I feel like once I survive the month of December and reality of the vacation settles back in, I get all sorts of sad. I get sad because the busyness of the holidays is over. The social outings are done with, the rushing to and from are gone. And you are back to life. Back to early bed times, early mornings. Back to school and regularly scheduled dinners.
Who am I kidding. I love all those things. I love the routine of things, I just need a few projects to keep myself busy and distracted until the sun shines. I'm working on a few knitting projects that doesn't involve hats, but rather giant, giiiaannnt, knitting needles and yarn I make myself. I've got a few thousand photos to go through from the last year, and a stack of recipes I'm anxious to try. But I'm slow to move on any of those things.
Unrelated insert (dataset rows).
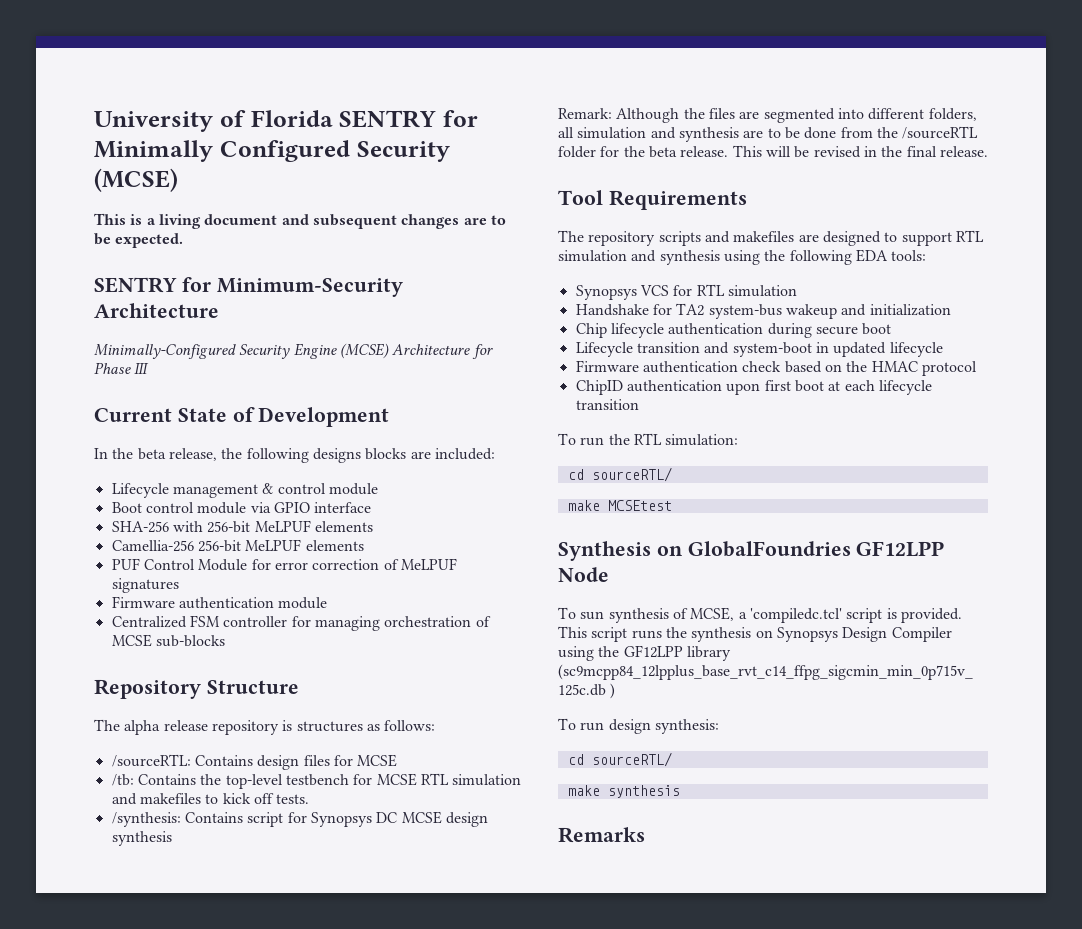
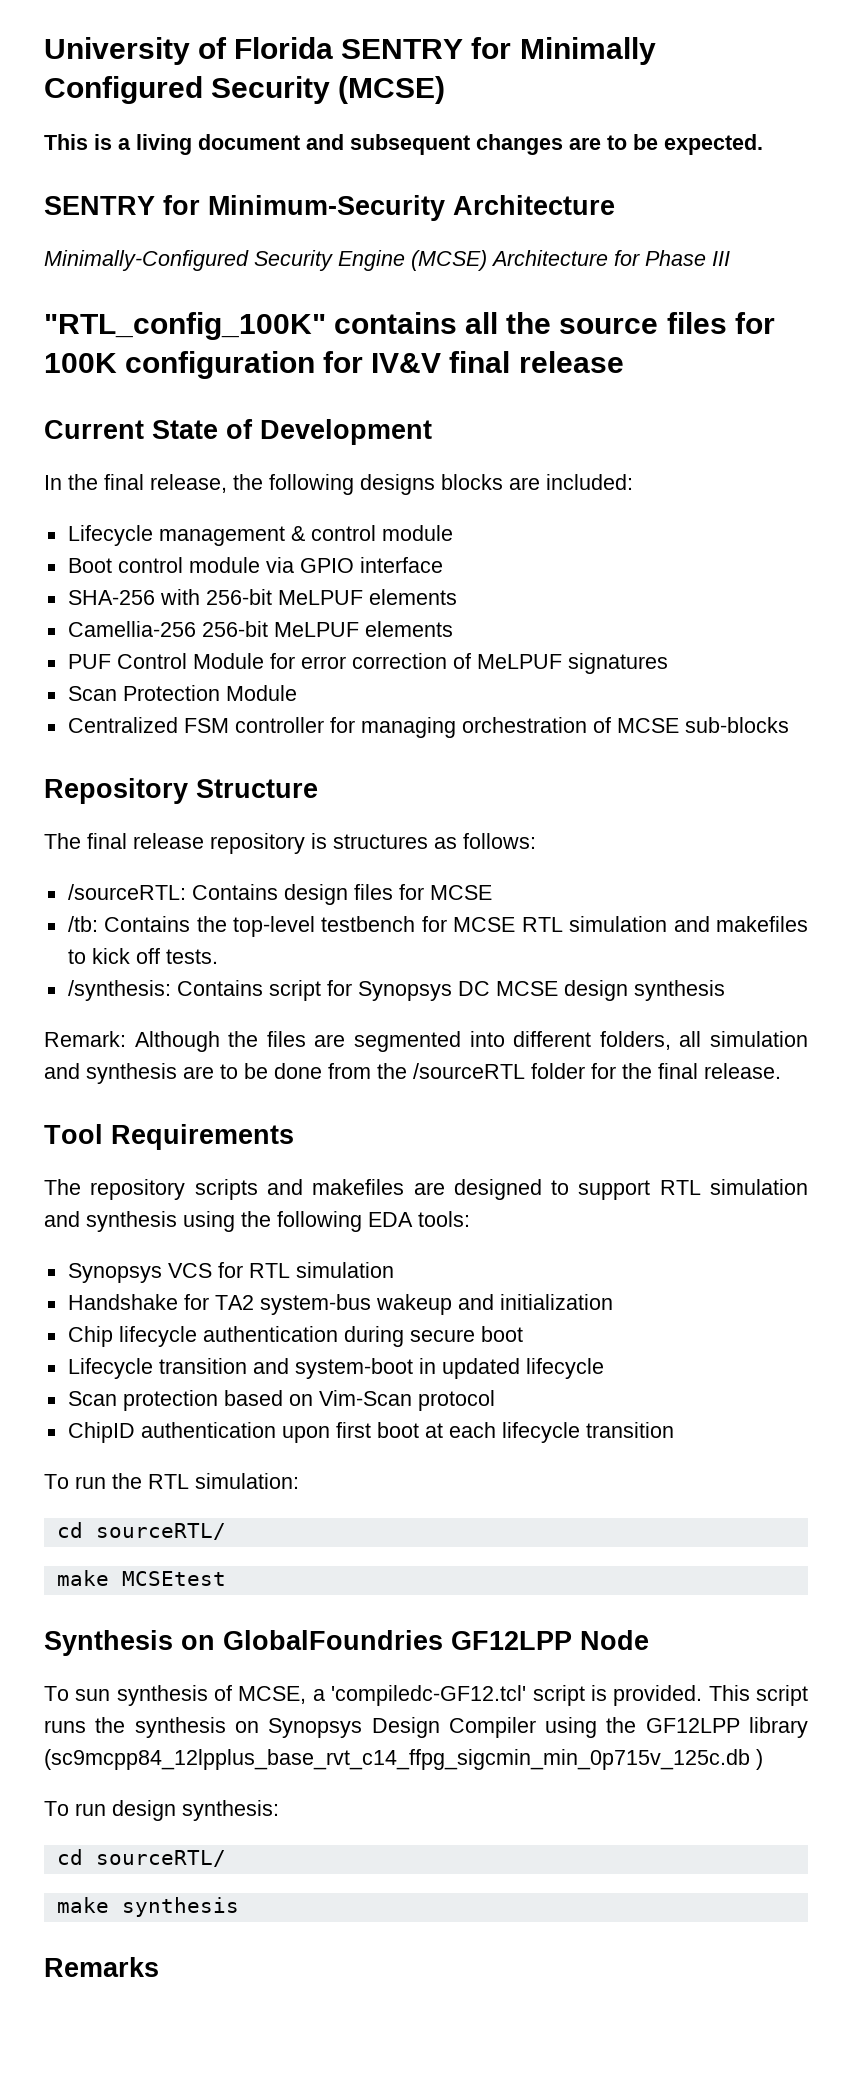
+ "RTL_config_100K" contains all the source files for 100K configuration for IV&V final release
- In the beta release, the following designs blocks are included:
+ In the final release, the following designs blocks are included:
- Firmware authentication module
+ Scan Protection Module
- The alpha release repository is structures as follows:
+ The final release repository is structures as follows:
- Remark: Although the files are segmented into different folders, all simulation and synthesis are to be done from the /sourceRTL folder for the beta release. This will be revised in the final release.
+ Remark: Although the files are segmented into different folders, all simulation and synthesis are to be done from the /sourceRTL folder for the final release.
- Firmware authentication check based on the HMAC protocol
+ Scan protection based on Vim-Scan protocol
- To sun synthesis of MCSE, a 'compiledc.tcl' script is provided.
+ To sun synthesis of MCSE, a 'compiledc-GF12.tcl' script is provided.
I find myself dodging balls being thrown at me, little girls on quiditch brooms zooming past, or my sweet husband picking up all the things that are about to be tossed out again. I am fully engrossed in this life of mine and still trying to recover from one hell of a December.
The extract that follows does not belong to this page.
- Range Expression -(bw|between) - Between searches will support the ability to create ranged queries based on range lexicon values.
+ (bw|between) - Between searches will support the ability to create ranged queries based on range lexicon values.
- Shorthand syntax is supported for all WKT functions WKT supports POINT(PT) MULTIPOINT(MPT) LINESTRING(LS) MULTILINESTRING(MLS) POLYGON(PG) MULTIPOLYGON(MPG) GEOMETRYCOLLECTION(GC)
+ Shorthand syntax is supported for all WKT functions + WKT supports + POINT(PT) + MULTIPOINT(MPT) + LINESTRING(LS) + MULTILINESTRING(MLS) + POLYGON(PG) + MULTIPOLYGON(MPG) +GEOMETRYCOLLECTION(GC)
Gus battled pneumonia from Thanksgiving until... well I'm pretty sure it's still lingering. Shortly after the X-rays and antibiotics, he decided to learn to run. And ran straight towards the only wooden chair around and split his eye open. We survived the 3 stitches like champions if I do say so. And I say "we" because those stitches are really hard on mom's. Somehow I was there holding his head down while Kevin and the nurse held him down elsewhere. Why did I have to be the one he looked at while they stitched him up? I changed positions with the nurse after the first stitch. I was much better down at his feet. After I clipped his stitches out a week later, he got himself a mean case of pink eye that luckily stayed just with him and not the entire family. By the time Christmas came around I was delighted to just have him in one piece, fully functioning.
But before Christmas could grace us, the flooding happened. The girls bedroom started leaking and the roulette game of where it was coming from began. Luckily the dishwasher was the culprit and an easy fix. But oh the smell of wet sheet rock goes really well with Christmas candles and cookies baking. deeeeelicious.
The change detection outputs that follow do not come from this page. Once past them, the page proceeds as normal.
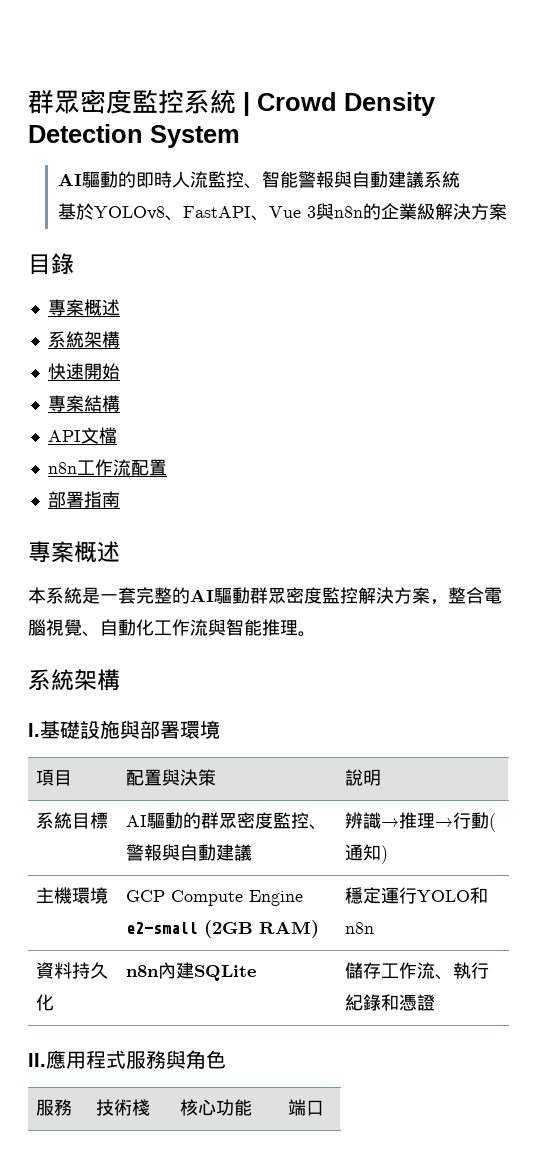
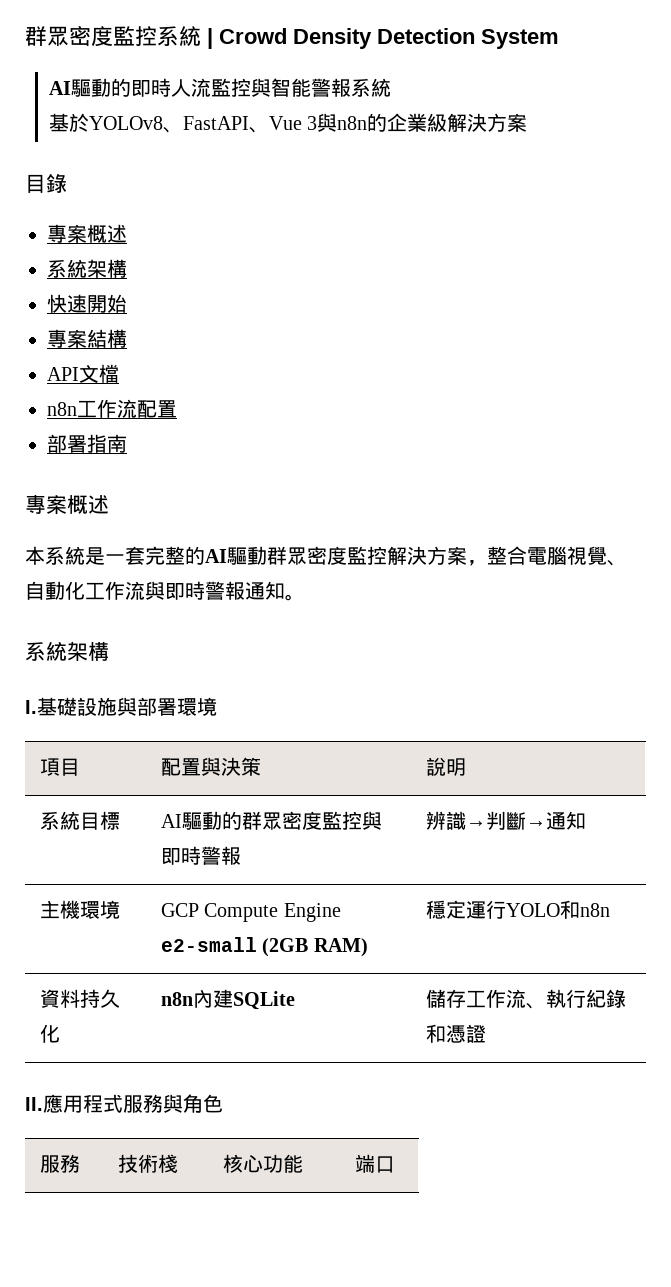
- AI驅動的即時人流監控、智能警報與自動建議系統
+ AI驅動的即時人流監控與智能警報系統
- 本系統是一套完整的AI驅動群眾密度監控解決方案，整合電腦視覺、自動化工作流與智能推理。
+ 本系統是一套完整的AI驅動群眾密度監控解決方案，整合電腦視覺、自動化工作流與即時警報通知。
- 系統目標 | AI驅動的群眾密度監控、警報與自動建議 | 辨識→推理→行動(通知)
+ 系統目標 | AI驅動的群眾密度監控與即時警報 | 辨識→判斷→通知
During the week of Christmas and on through New Years we bounced back and forth between my family and Kevin's and the girls to Trevor's. We were busy and then busier, then real freakin busy. But it felt like it all stopped suddenly and just like that holiday's were over.
And I'm real excited about that.
Glad you survived, my friend. January has given me the blues, but I'm determined to win. I'm so glad your little mister is feeling better! Nothing makes a mama feel more helpless than a sick baby.